Enterprise Java

JSF Component Libraries – Quality is more than zero bugs

It has been a while since I last looked at the quality of the three major JSF component libraries. In December 2009 I started a comparison of the overall software quality of RichFaces, Primefaces and ICEfaces. Things have changed since than and I wanted to re-evaluate and update this since some time now. The tools I used back in 2009 are still valid but the tool-suite was a bit tricky to setup and I was simply missing the time for doing this. Thanks to the recent needs for a FAMIX 2.1 exporter I was looking again at inFusion. It did the trick for GlassFish City posts ( First, Second). But beside this it is far more. It’s a tool to help with assessment of quality for your systems. It focuses on architecture and design quality and allows for quality assurance of multi-million LOC systems.

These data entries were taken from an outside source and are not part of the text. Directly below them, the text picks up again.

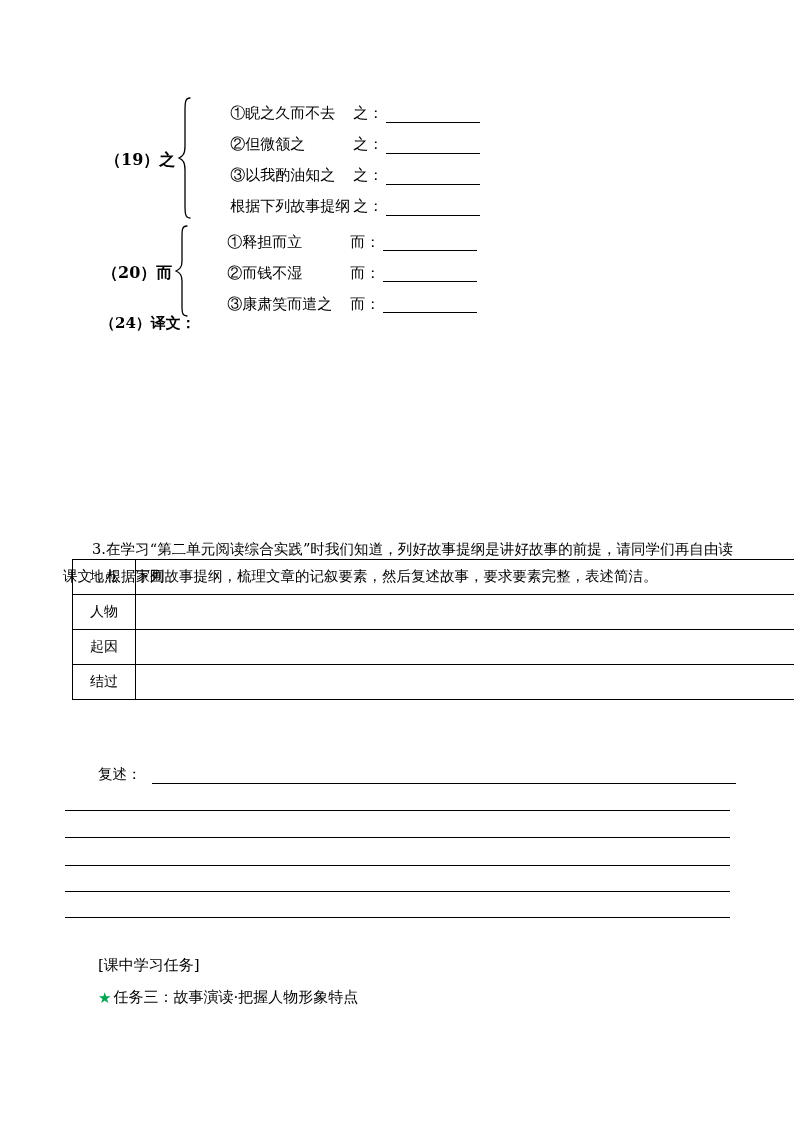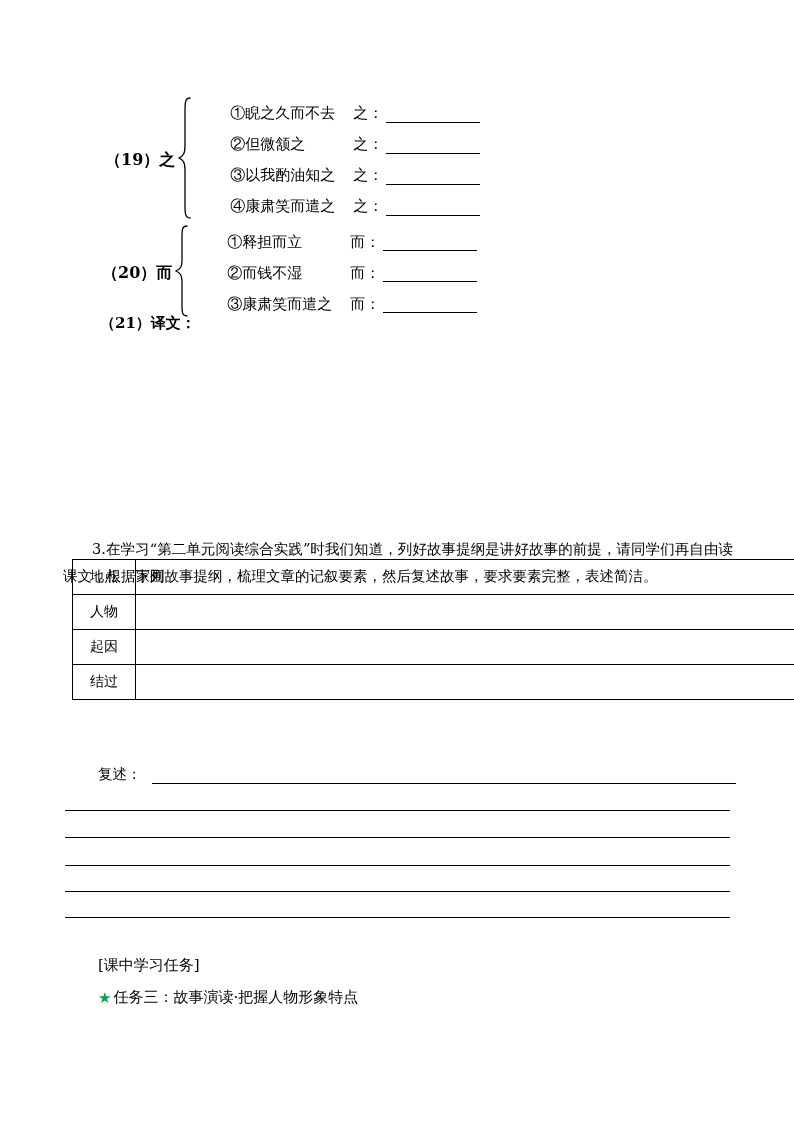--- a/index.html
+++ b/index.html
@@ -90,7 +90,7 @@
         <span class="blank"></span>
       </div>
       <div class="ans-row">
-        <span class="item-text">④康肃笑而遣之</span>
+        <span class="item-text">根据下列故事提纲</span>
         <span class="particle">之：</span>
         <span class="blank"></span>
       </div>

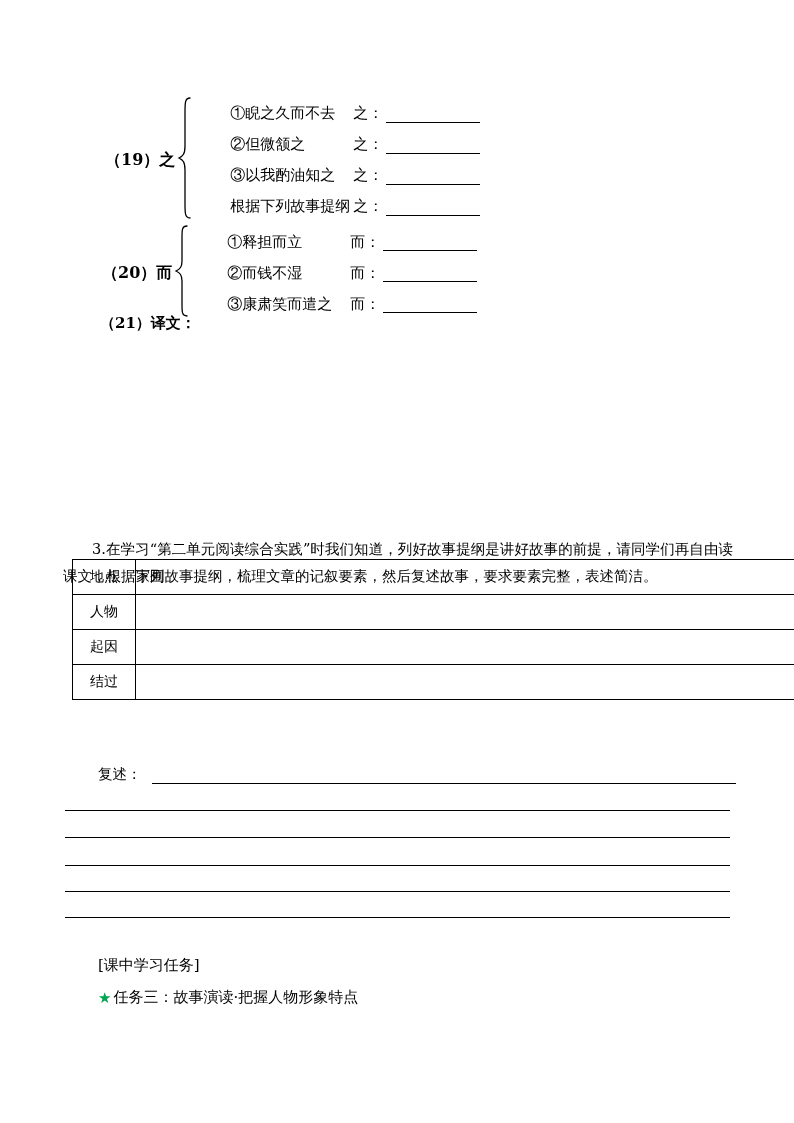--- a/index.html
+++ b/index.html
@@ -123,7 +123,7 @@
     </div>
   </div>
 
-  <div class="abs translate-label" style="left:100px;top:314px;">（21）译文：</div>
+  <div class="abs translate-label" style="left:100px;top:314px;">（24）译文：</div>
 
   <div class="abs para" style="left:63px;top:500px;">3.在学习“第二单元阅读综合实践”时我们知道，列好故事提纲是讲好故事的前提，请同学们再自由读课文，根据下列故事提纲，梳理文章的记叙要素，然后复述故事，要求要素完整，表述简洁。</div>
 

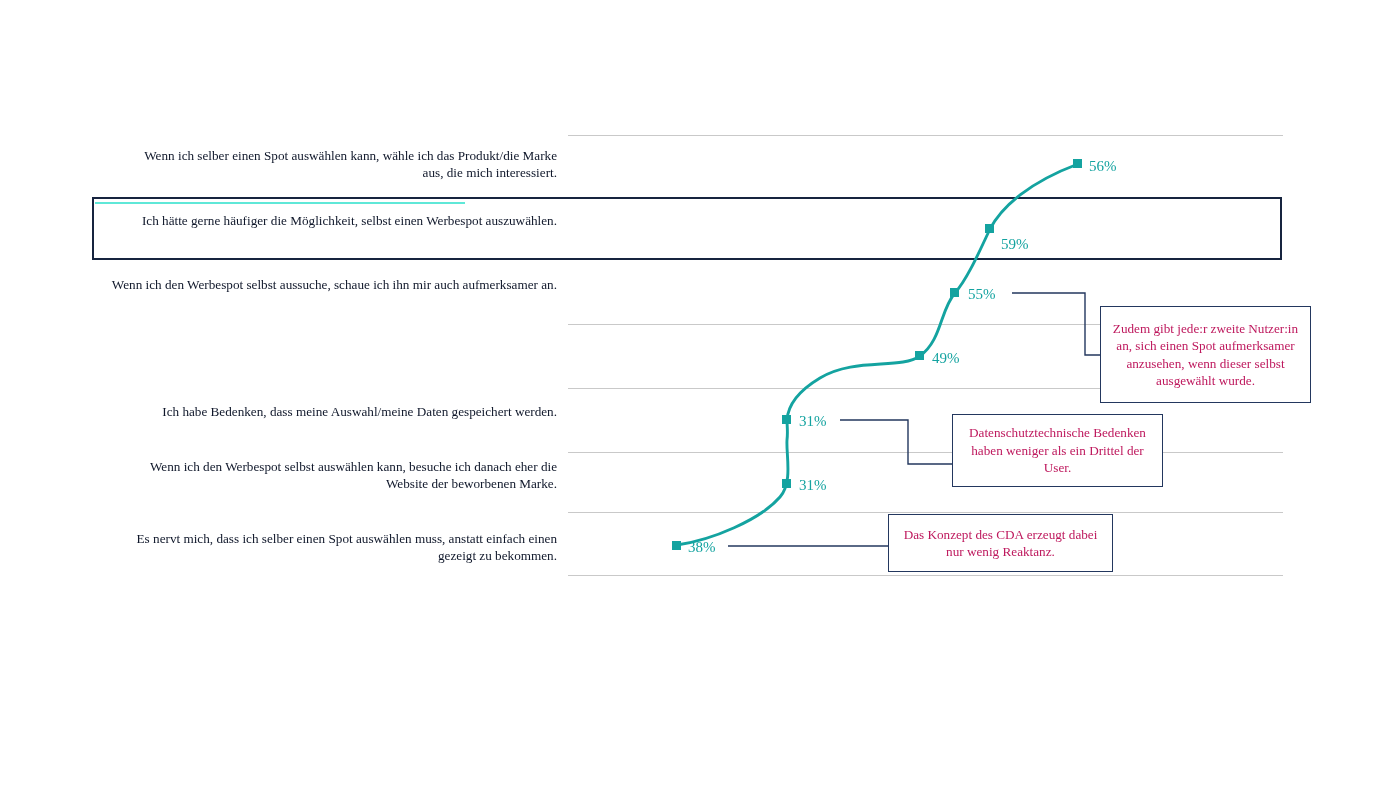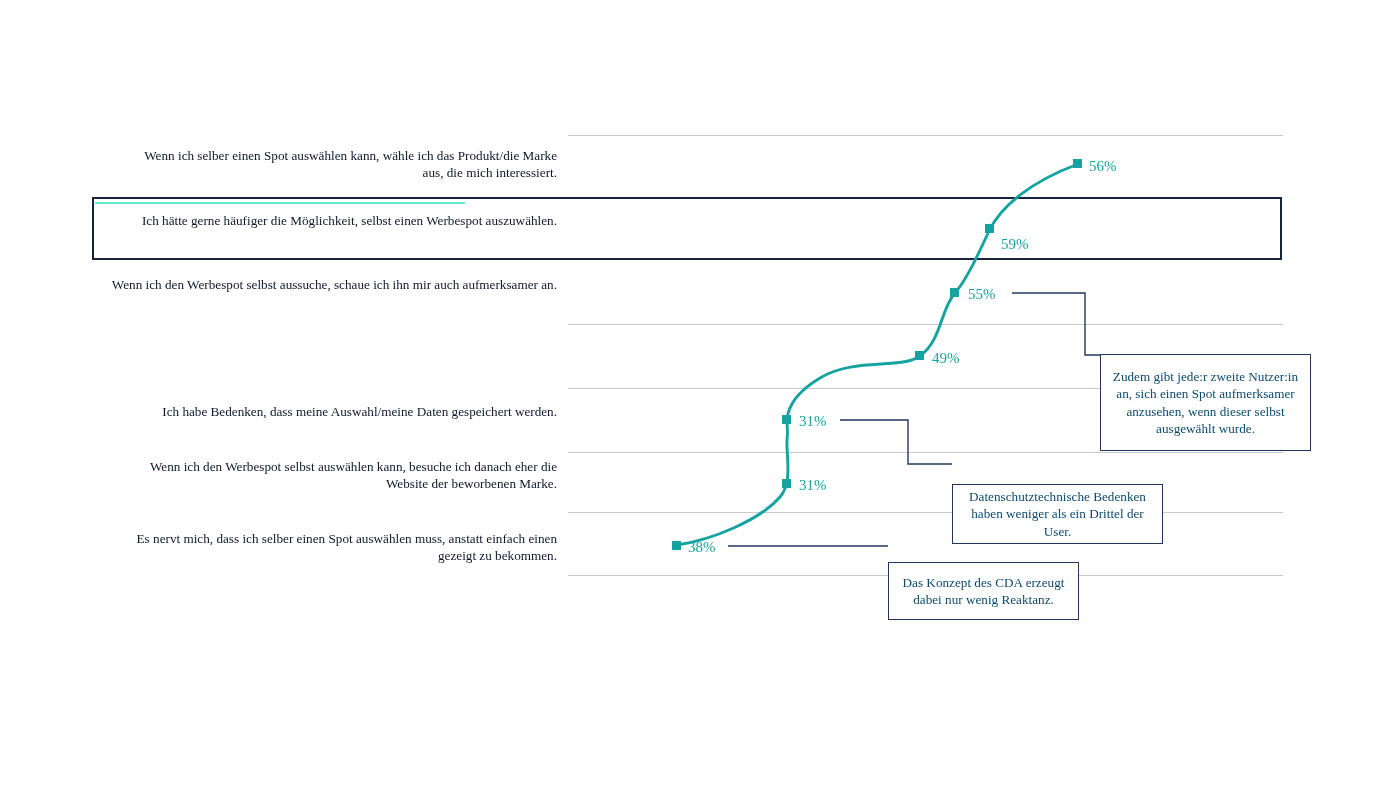--- a/index.html
+++ b/index.html
@@ -53,7 +53,7 @@
     position:absolute;
     border:1.4px solid #23375e;
     background:#ffffff;
-    color:#0c4a6e;
+    color:#be185d;
     font-size:13.2px;
     line-height:17.5px;
     text-align:center;
@@ -61,7 +61,6 @@
     display:flex;align-items:center;justify-content:center;
     padding:4px 8px;
     z-index:5;
-    margin-top:48px;
   }
   #connectors{position:absolute;left:0;top:0;z-index:4;}
 </style>

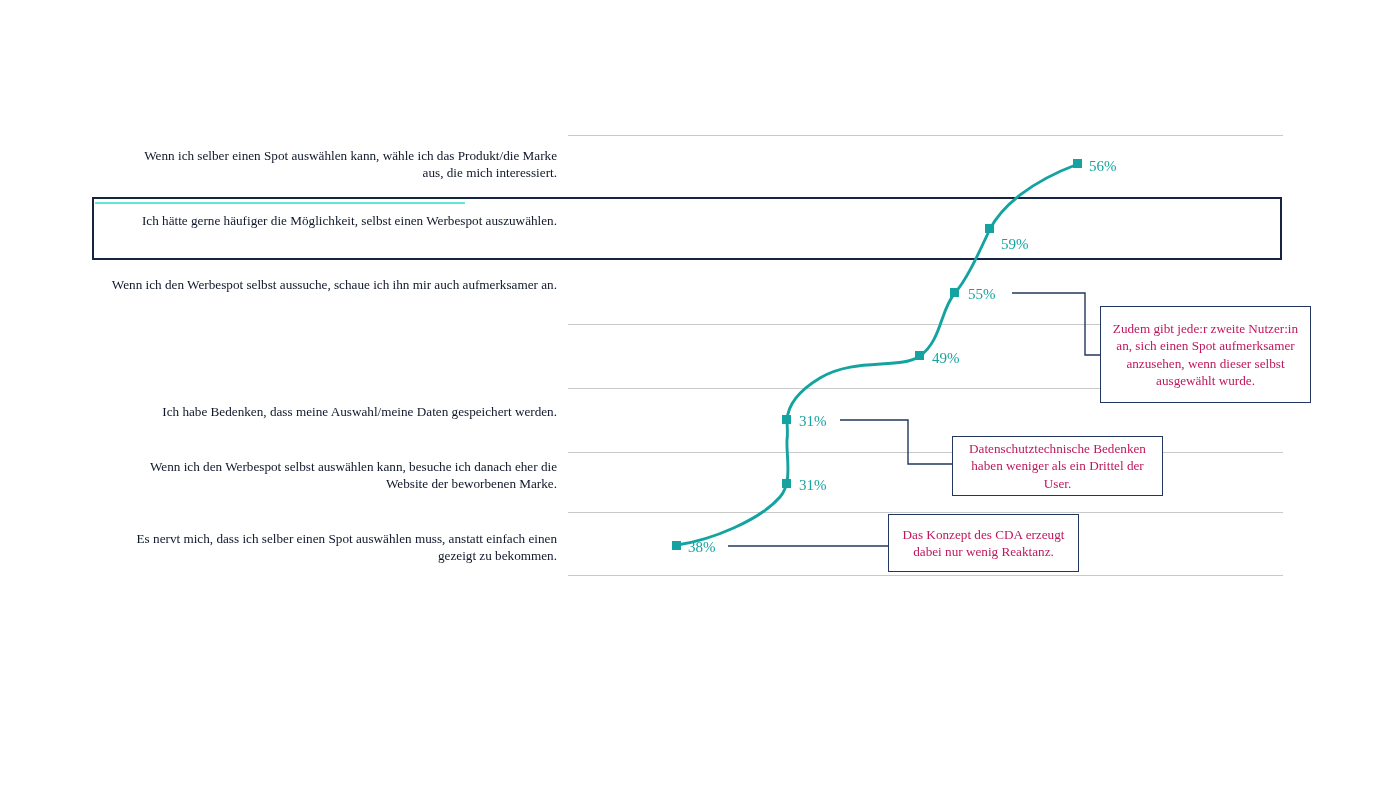--- a/index.html
+++ b/index.html
@@ -132,7 +132,7 @@
     <span>Zudem gibt jede:r zweite Nutzer:in an, sich einen Spot aufmerksamer anzusehen, wenn dieser selbst ausgewählt wurde.</span>
   </div>
 
-  <div class="annot-box" style="left:952px;top:436px;width:211px;height:60px;align-items:center;">
+  <div class="annot-box" style="left:952px;top:414px;width:211px;height:73px;align-items:center;">
     <span>Datenschutztechnische Bedenken haben weniger als ein Drittel der User.</span>
   </div>
 

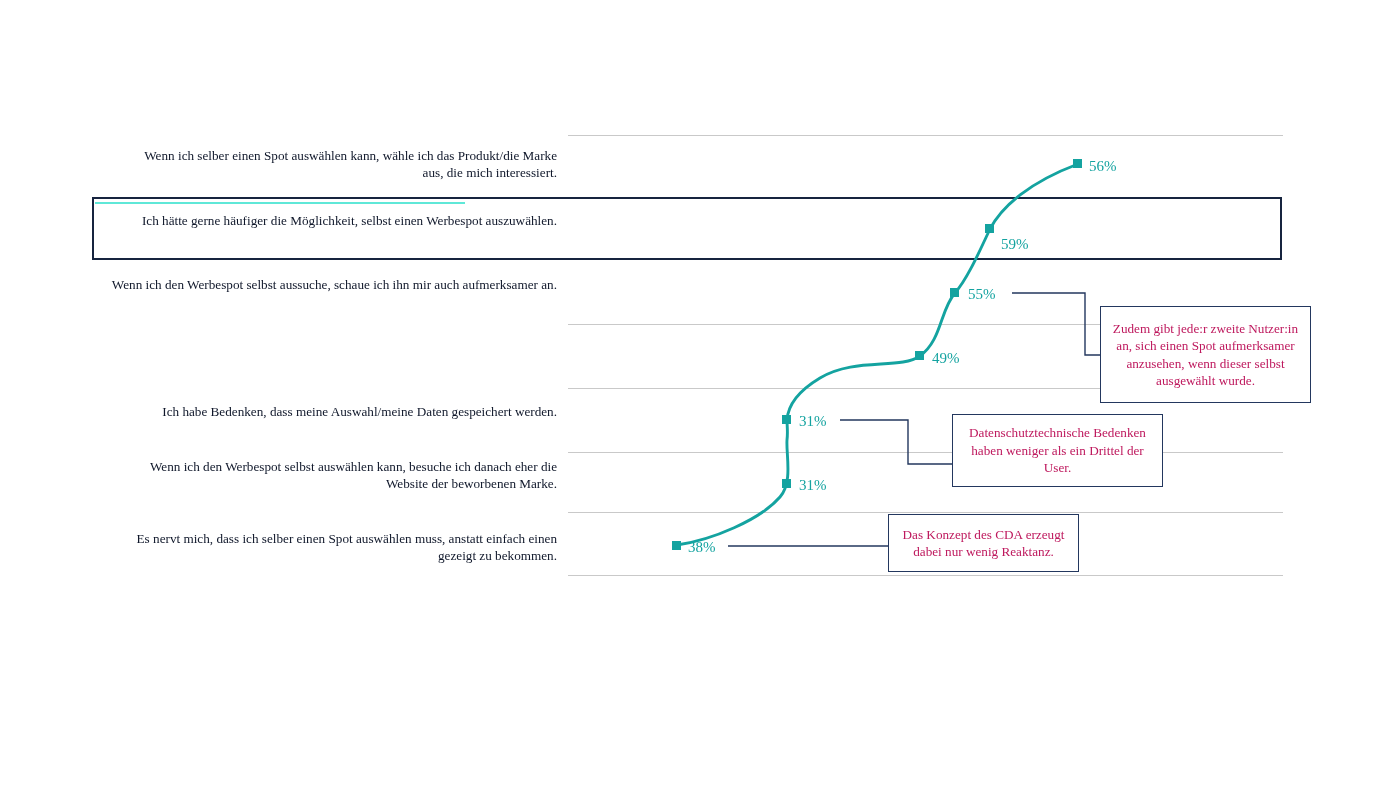--- a/index.html
+++ b/index.html
@@ -136,7 +136,7 @@
     <span>Datenschutztechnische Bedenken haben weniger als ein Drittel der User.</span>
   </div>
 
-  <div class="annot-box" style="left:888px;top:514px;width:191px;height:58px;">
+  <div class="annot-box" style="left:888px;top:514px;width:225px;height:58px;">
     <span>Das Konzept des CDA erzeugt dabei nur wenig Reaktanz.</span>
   </div>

Before I give you an idea about what inFusion can do for you (implicitly by analyzing the candidates, I don’t do advertising :-D) I have to thank Dr. Radu Marinescu and Dr. Adrian Trifu for providing a full functional test and evaluation license of their product to me. Without this I would not be able to show you the great software cities or blog about quality of open source projects in general like today! Please look at the resources underneath this post for further links about inFusion and the principles behind it. If you would like me to do a complete product post, let me know in the comments!

Focus of this Article
 
PrimeFaces, RichFaces and ICEfaces are the three mostly used JSF component libraries. Looking at the communities using it I always get the feeling that there is kind of a competition for the one and only. This is absolutely driven by the PrimeFaces lead. You can think about what he is doing and like it or not. With this post I am not trying to blame anybody about political correct behavior but trying to bring this back to some more objective views on the different projects by looking at the delivered quality.

Introduction
 
Before we get to the results I need to introduce you to some basics. If you feel you have seen enough of this before and everything down below is simple, feel free to proceed to the single results.
InFusion assesses software quality in a way that is build around but not centered on metrics. So it is introducing a special kind of quality model (QM) which expresses the quality of a software system in terms of some of its measurable characteristics. Quality itself can mean a couple of different things (External, Process, Internal quality). inFusion defines the notion of quality as “internal quality”, in other words the quality of the system’s architecture and design. The inFusion QM defines two decompositional layers: a layer of “quality attributes”, and a layer of “design properties”. The higher level overview contains a set of five “design properties” which is build up on a couple of well known “design principles” (e.g. DRY Principle and the Law of Demeter). With these principles in mind, inFusion measures deviations from most of these principles and design rules. By taking into account also the “bad smells” these deviations are quantified. All this together with the right mapping (which could be looked up in inFusion itself or the publications mentioned below) a “Quality Deficit Index” (QDI) is computed. The QDI is a positive, upwards unbound value, which is a measure of “badness” of the analyzed system’s design quality respecting the overall size of the system.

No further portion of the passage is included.